Data items:
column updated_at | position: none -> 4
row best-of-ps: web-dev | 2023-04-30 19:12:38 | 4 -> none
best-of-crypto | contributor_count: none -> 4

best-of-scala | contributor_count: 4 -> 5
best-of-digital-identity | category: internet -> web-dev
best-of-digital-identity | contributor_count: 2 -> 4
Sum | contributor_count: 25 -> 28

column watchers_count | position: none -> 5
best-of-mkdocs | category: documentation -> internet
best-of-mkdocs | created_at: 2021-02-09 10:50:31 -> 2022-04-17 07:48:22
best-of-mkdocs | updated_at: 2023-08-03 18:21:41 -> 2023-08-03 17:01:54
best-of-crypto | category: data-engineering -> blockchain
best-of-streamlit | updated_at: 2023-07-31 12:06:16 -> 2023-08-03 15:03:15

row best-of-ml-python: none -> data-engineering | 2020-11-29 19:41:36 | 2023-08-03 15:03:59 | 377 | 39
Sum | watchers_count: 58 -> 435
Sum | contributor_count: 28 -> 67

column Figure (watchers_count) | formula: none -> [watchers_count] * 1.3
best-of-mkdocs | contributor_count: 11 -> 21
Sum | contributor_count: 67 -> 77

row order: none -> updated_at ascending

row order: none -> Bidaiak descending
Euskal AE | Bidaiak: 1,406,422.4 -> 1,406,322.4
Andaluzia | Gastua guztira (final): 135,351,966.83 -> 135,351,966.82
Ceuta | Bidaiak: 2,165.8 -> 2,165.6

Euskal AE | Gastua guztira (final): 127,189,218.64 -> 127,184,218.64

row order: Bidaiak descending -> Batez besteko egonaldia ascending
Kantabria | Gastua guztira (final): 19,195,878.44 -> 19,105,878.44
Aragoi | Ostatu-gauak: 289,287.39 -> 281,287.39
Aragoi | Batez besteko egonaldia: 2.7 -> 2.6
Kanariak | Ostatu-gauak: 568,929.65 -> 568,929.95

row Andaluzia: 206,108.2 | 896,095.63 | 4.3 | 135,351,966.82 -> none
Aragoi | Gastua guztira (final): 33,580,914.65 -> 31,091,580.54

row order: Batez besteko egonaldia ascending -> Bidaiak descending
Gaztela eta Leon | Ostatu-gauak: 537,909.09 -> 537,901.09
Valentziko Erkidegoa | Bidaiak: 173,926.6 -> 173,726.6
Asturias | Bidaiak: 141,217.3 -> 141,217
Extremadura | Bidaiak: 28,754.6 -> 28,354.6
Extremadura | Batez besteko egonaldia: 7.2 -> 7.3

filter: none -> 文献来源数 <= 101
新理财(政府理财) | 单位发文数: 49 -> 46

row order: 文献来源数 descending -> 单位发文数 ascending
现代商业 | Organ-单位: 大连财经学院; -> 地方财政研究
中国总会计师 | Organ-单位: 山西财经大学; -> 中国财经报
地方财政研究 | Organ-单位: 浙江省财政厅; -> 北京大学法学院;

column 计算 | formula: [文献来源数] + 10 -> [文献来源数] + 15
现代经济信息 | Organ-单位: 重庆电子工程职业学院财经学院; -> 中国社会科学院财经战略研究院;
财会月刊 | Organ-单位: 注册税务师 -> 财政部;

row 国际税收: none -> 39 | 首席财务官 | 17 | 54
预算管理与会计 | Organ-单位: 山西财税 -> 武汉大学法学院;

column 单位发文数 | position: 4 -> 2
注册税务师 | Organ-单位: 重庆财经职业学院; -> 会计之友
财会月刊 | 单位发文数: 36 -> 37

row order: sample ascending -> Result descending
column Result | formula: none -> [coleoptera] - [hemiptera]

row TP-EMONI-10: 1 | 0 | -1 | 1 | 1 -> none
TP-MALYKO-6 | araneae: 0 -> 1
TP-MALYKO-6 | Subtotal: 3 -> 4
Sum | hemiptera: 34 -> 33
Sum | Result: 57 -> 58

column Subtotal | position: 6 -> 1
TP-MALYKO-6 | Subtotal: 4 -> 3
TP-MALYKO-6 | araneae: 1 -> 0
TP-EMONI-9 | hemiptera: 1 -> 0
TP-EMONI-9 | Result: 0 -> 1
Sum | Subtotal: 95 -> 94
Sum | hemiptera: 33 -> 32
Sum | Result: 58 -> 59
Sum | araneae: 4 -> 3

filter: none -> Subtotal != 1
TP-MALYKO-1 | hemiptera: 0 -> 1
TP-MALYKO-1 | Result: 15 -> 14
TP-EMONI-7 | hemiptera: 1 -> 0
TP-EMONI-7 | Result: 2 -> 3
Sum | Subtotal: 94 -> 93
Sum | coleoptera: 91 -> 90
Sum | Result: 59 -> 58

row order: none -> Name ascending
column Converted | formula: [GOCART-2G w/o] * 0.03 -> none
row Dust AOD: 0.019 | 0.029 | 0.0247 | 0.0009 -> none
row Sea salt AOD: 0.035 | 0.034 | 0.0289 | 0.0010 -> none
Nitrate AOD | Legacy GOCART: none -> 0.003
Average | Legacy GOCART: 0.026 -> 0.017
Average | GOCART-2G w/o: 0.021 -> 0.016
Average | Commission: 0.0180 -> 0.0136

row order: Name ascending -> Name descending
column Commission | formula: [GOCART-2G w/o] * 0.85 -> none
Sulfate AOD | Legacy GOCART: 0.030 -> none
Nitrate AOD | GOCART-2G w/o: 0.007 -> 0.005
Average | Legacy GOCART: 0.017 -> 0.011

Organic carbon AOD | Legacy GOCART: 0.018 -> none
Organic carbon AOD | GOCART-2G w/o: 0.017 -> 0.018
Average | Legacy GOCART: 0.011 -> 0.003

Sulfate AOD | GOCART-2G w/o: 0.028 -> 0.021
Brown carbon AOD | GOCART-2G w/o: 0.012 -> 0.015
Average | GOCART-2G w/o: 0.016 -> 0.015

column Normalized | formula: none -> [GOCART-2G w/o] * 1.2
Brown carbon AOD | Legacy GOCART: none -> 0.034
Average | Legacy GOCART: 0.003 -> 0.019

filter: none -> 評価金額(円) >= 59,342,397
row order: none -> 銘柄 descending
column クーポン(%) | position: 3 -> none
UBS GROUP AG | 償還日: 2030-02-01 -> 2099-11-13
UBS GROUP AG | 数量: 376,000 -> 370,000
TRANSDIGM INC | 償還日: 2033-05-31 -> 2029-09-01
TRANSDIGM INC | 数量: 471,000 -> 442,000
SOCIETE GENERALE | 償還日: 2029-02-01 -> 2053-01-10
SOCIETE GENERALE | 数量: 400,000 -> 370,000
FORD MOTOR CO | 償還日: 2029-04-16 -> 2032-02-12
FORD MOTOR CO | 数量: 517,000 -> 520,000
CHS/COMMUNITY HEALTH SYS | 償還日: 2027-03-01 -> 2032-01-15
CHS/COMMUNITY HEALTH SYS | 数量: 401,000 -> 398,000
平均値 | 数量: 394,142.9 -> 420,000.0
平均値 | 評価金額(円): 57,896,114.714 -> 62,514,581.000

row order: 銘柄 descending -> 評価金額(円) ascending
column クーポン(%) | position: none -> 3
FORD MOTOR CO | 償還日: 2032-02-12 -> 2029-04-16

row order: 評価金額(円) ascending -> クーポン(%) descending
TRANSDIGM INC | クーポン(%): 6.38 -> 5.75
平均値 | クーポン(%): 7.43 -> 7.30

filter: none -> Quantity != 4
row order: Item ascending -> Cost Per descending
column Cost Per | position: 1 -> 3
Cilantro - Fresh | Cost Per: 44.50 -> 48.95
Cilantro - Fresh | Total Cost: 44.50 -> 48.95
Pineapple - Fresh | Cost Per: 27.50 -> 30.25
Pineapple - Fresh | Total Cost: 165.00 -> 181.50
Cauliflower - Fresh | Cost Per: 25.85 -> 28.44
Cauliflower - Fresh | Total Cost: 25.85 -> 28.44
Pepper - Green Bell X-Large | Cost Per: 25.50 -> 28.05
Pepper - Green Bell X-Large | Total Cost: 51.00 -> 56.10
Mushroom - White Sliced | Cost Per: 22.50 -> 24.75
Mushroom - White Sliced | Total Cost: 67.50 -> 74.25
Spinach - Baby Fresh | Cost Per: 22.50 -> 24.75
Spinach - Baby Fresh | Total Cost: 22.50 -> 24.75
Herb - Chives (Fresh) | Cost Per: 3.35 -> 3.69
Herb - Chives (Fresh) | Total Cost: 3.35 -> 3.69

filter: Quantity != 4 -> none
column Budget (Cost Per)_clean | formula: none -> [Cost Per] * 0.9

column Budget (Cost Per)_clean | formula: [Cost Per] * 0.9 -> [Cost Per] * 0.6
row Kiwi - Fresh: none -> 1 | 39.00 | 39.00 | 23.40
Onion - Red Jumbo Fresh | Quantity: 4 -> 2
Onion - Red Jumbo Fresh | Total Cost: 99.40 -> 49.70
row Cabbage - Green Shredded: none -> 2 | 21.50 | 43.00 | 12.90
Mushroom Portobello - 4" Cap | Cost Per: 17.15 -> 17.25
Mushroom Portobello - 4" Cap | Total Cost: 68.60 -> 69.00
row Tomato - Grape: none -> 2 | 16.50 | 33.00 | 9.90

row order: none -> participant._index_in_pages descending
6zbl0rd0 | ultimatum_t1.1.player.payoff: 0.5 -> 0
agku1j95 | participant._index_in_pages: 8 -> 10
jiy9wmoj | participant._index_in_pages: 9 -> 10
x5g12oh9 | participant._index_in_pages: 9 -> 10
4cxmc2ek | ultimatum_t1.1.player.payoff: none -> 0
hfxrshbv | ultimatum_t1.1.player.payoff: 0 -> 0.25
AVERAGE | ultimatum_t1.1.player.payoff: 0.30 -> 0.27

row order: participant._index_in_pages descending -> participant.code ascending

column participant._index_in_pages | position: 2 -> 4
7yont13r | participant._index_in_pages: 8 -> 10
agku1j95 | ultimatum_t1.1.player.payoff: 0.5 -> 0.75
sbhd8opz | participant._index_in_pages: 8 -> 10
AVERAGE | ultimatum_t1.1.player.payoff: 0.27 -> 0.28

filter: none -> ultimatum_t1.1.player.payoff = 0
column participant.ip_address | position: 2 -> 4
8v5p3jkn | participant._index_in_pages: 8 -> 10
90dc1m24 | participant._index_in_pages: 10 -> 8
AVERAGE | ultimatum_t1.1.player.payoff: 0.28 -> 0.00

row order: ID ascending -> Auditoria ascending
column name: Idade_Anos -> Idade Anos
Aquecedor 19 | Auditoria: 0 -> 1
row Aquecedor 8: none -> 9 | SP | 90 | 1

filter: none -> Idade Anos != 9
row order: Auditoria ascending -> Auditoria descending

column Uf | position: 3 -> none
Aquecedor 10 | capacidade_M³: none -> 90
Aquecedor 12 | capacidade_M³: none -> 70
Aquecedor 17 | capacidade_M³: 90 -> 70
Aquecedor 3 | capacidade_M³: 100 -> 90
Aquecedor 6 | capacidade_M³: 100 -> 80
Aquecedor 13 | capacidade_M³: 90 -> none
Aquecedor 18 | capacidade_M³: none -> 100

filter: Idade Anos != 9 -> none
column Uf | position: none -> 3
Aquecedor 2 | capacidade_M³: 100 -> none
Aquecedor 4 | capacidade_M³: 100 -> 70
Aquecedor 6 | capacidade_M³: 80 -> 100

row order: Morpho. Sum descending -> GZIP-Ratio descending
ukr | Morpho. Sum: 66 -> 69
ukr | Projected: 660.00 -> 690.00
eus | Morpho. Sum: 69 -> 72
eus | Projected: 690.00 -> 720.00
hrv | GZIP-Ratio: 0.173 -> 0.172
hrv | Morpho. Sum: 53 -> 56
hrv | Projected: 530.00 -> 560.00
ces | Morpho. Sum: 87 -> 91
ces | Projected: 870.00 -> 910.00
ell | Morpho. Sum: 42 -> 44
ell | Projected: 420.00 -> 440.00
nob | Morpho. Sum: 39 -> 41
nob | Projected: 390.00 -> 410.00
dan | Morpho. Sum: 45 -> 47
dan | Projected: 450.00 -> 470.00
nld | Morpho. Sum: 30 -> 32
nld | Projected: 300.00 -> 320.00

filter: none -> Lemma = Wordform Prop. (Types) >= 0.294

## WHAT YOU ARE ASKED TO DO
Could you please copy the lines above exactly, beginning at the first and ending at the line that contains "best-of-digital-identity | category: internet"?

## ANSWER SPACE
column updated_at | position: none -> 4
row best-of-ps: web-dev | 2023-04-30 19:12:38 | 4 -> none
best-of-crypto | contributor_count: none -> 4

best-of-scala | contributor_count: 4 -> 5
best-of-digital-identity | category: internet -> web-dev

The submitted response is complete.